Rewriting History

Written by Pete Corey on Sep 12, 2016.

If you’ve been following our blog, you’ll notice that we’ve been writing lots of what we’re calling “literate commit” posts.

The goal of a literate commit style post is to break down each Git commit into a readable, clear explanation of the code change. The idea is that this chronological narrative helps tell the story of how a piece of software came into being.

Combined with tools like git blame and git log you can even generate detailed histories for small, focused sections of the codebase.

But sometimes generating repositories with this level of historical narrative requires something that most Git users warn against: rewriting history.

Why Change the Past

It’s usually considered bad practice to modify a project’s revision history, and in most cases this is true. However, there are certain situations where changing history is the right thing to do.

In our case, the main artifact of each literate commit project is not the software itself; it’s the revision history. The project serves as a lesson or tutorial.

In this situation, it might make sense to revise a commit message for clarity. Maybe we want to break a single, large commit into two separate commits so that each describes a smaller piece of history. Or, maybe while we’re developing we discover a small change that should have been included in a previous commit. Rather than making an “Oops, I should have done this earlier” commit, we can just change our revision history and include the change in the original commit.

It’s important to note that in these situations, it’s assumed that only one person will be working with the repository. If multiple people are contributing, editing revision history is not advised.

In The Beginning…

Imagine that we have some boilerplate that we use as a base for all of our projects. Being good developers, we keep track of its revision history using Git, and possibly host it on an external service like GitHub.

Starting a new project with this base might look something like this:


mkdir my_project
cd my_project
git clone https://github.com/pcorey/base .
git remote remove origin
git remote add origin https://github.com/pcorey/my_project

We’ve cloned base into the my_project directory, removed it’s origin pointer to the base repository, and replaced it with a pointer to a new my_project repository.

Great, but we’re still stuck with whatever commits existed in the base project before we cloned it into my_project.
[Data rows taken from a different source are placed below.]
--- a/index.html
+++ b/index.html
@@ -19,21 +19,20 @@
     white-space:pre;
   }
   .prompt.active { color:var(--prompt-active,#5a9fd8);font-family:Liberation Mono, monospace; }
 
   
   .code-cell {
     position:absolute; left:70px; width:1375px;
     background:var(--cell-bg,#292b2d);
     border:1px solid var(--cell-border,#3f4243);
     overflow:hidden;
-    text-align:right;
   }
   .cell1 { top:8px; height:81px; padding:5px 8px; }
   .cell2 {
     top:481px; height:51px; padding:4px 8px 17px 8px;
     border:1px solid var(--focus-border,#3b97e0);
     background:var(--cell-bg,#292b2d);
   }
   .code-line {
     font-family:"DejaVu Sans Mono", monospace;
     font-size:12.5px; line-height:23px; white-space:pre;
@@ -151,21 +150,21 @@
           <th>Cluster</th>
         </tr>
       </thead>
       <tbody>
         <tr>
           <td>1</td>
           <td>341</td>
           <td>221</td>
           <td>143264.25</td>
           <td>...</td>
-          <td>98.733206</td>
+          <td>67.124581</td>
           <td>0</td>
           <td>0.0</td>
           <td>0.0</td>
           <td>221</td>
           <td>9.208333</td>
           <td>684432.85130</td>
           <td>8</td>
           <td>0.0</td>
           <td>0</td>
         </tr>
Those commits most likely don’t contribute to the narrative of this specific project and should be changed.

One solution to this problem is to clobber the Git history by removing the .git folder, but this is the nuclear option. There are easier ways of accomplishing our goal.

The --root flag of the git rebase command lets us revise every commit in our project, including the root commit. This means that we can interactively rebase and reword the root commits created in the base project:


git rebase -i --root master

reword f784c6a First commit
# Rebase f784c6a onto 5d85358 (1 command(s))
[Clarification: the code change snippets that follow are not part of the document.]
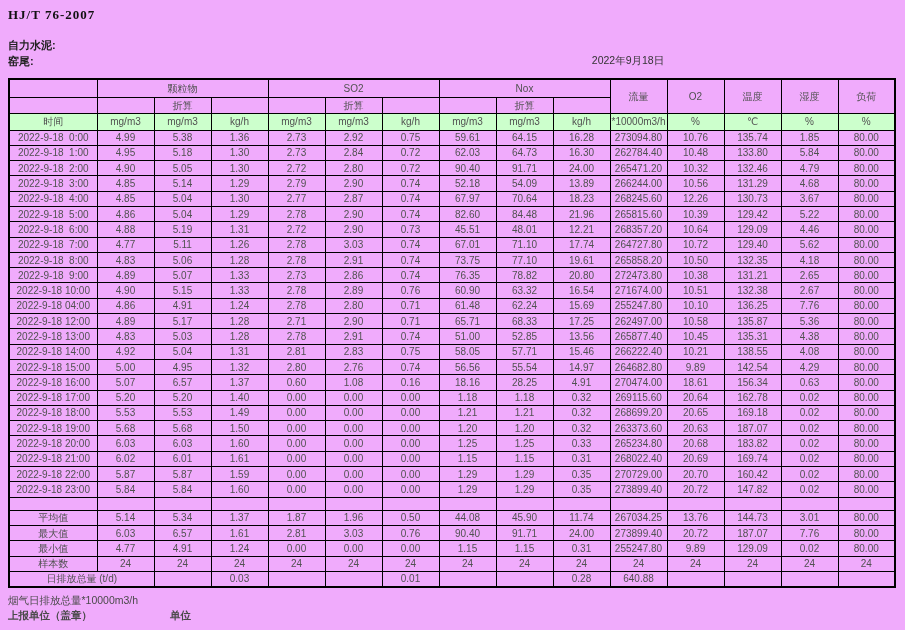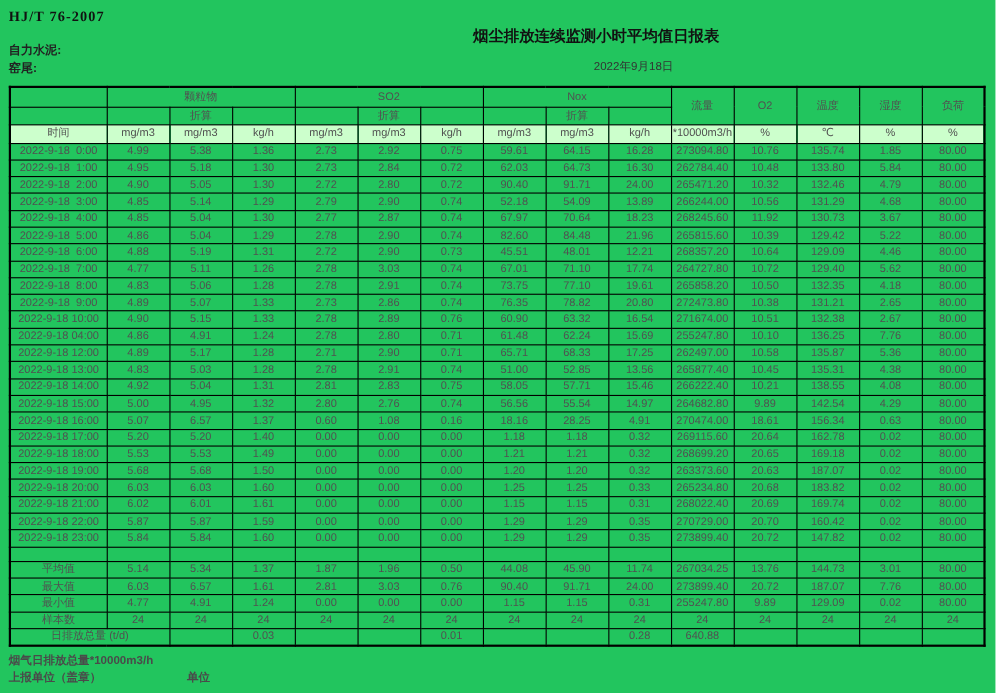--- a/index.html
+++ b/index.html
@@ -1,50 +1,49 @@
 <!DOCTYPE html>
 <html><head>
 <meta charset="utf-8">
 <style>
   html,body{margin:0;padding:0;background:#ffffff;}
-  .page{position:relative;width:905px;height:630px;background:#22c55e;overflow:hidden;
+  .page{position:relative;width:905px;height:630px;background:#f0abfc;overflow:hidden;
         font-family:"Liberation Sans","DejaVu Sans",sans-serif;}
   .abs{position:absolute;}
   .std{left:8px;top:7px;font-family:"Liberation Serif","DejaVu Serif",serif;
        font-weight:bold;font-size:13px;color:#111;letter-spacing:1px;}
   .title{left:262px;top:24px;width:560px;text-align:center;font-weight:bold;
          font-size:14px;color:#111;}
   .company{left:8px;top:38px;font-weight:bold;font-size:11px;color:#222;}
   .kiln{left:8px;top:54px;font-weight:bold;font-size:11px;color:#222;}
-  .date{left:496px;top:54px;width:160px;text-align:center;font-size:10.5px;color:#333;}
+  .date{left:548px;top:54px;width:160px;text-align:center;font-size:10.5px;color:#333;}
 
   table.report{position:absolute;left:8px;top:78px;border-collapse:collapse;
         table-layout:fixed;font-size:10px;color:#515151;border:2px solid #000;}
   table.report td{border:1px solid #000;text-align:center;vertical-align:middle;
         padding:0;overflow:hidden;white-space:pre;line-height:1.1;}
   tr.h1{height:18px;margin-left:19px;} tr.h2{height:16px;margin-top:43px;}
   tr.unit-row{height:17px;}
   tr.unit-row td{background:#ccffcc;}
   tr.r{height:15.3px;}
   tr.gap{height:13px;}
   tr.sum1 td{border-top:1.5px solid #000;}
   td.lbl{text-align:center;}
   td.left{text-align:left;padding-left:3px;}
 
-  .foot1{left:8px;top:594px;font-weight:bold;font-size:10.5px;color:#4a4a4a;}
+  .foot1{left:8px;top:594px;font-weight:normal;font-size:10.5px;color:#4a4a4a;}
   .foot2{left:8px;top:609px;font-weight:bold;font-size:10.5px;color:#4a4a4a;}
   .foot3{left:170px;top:609px;font-weight:bold;font-size:10.5px;color:#4a4a4a;}
 </style>
 </head>
 <body>
 
 <div class="page">
 
   <div class="abs std">HJ/T  76-2007</div>
-  <div class="abs title">烟尘排放连续监测小时平均值日报表</div>
   <div class="abs company">自力水泥:</div>
   <div class="abs kiln">窑尾:</div>
   <div class="abs date">2022年9月18日</div>
 
   <table class="report">
     <colgroup>
       <col style="width:88px">
       <col style="width:57px">
         <col style="width:57px">
         <col style="width:57px">
@@ -176,21 +175,21 @@
           <td>4.85</td>
           <td>5.04</td>
           <td>1.30</td>
           <td>2.77</td>
           <td>2.87</td>
           <td>0.74</td>
           <td>67.97</td>
           <td>70.64</td>
           <td>18.23</td>
           <td>268245.60</td>
-          <td>11.92</td>
+          <td>12.26</td>
           <td>130.73</td>
           <td>3.67</td>
           <td>80.00</td>
         </tr>
         <tr class="r">
           <td>2022-9-18  5:00</td>
           <td>4.86</td>
           <td>5.04</td>
           <td>1.29</td>
           <td>2.78</td>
Using reword tells Git that we’d like to use the commit, but we want to modify its commit message. In our case, we might want to explain the project we’re starting and discuss the base set of files we pulled into the repository.

Splicing in a Commit

Next, let’s imaging that our project has three commits. The first commit sets up our project’s boilerplate. The second commit adds a file called foo.js, and the third commit updates that file:


git log --online

1d5f372 Updated foo.js
873641e Added foo.js
b3065c9 Project setup

What if we forgot to create a file called bar.js after we created foo.js. For maximum clarity, we want this file to be created in a new commit following 873641e. How would we do it?

Once again, interactive rebase comes to the rescue. While doing a root rebase, we can mark 873641e as needing editing:


git rebase -i --root master

pick b3065c9 Project setup
edit 873641e Added foo.js
pick 1d5f372 Updated foo.js

After rebasing, our Git HEAD will point to 873641e. Our git log looks like this:


git log --online

1d5f372 Updated foo.js
873641e Added foo.js

We can now add bar.js and commit the change:


touch bar.js
git add bar.js
git commit -am "Added bar.js"

Reviewing our log, we’ll see a new commit following 873641e:


git log --online

58f31fd Added bar.js
41817a4 Added foo.js
81df941 Project setup

Everything looks good. Now we can continue our rebase and check out our final revision history:


git rebase --continue
git log --oneline

b8b7b18 Updated foo.js
58f31fd Added bar.js
41817a4 Added foo.js
81df941 Project setup

We’ve successfully injected a commit into our revision history!

Revising a Commit

What if we notice a typo in our project that was introduced by our boilerplate? We don’t want to randomly include a typo fix in our Git history; that will distract from the overall narrative. How would we fix this situation?

Once again, we’ll harness the power of our interactive root rebase!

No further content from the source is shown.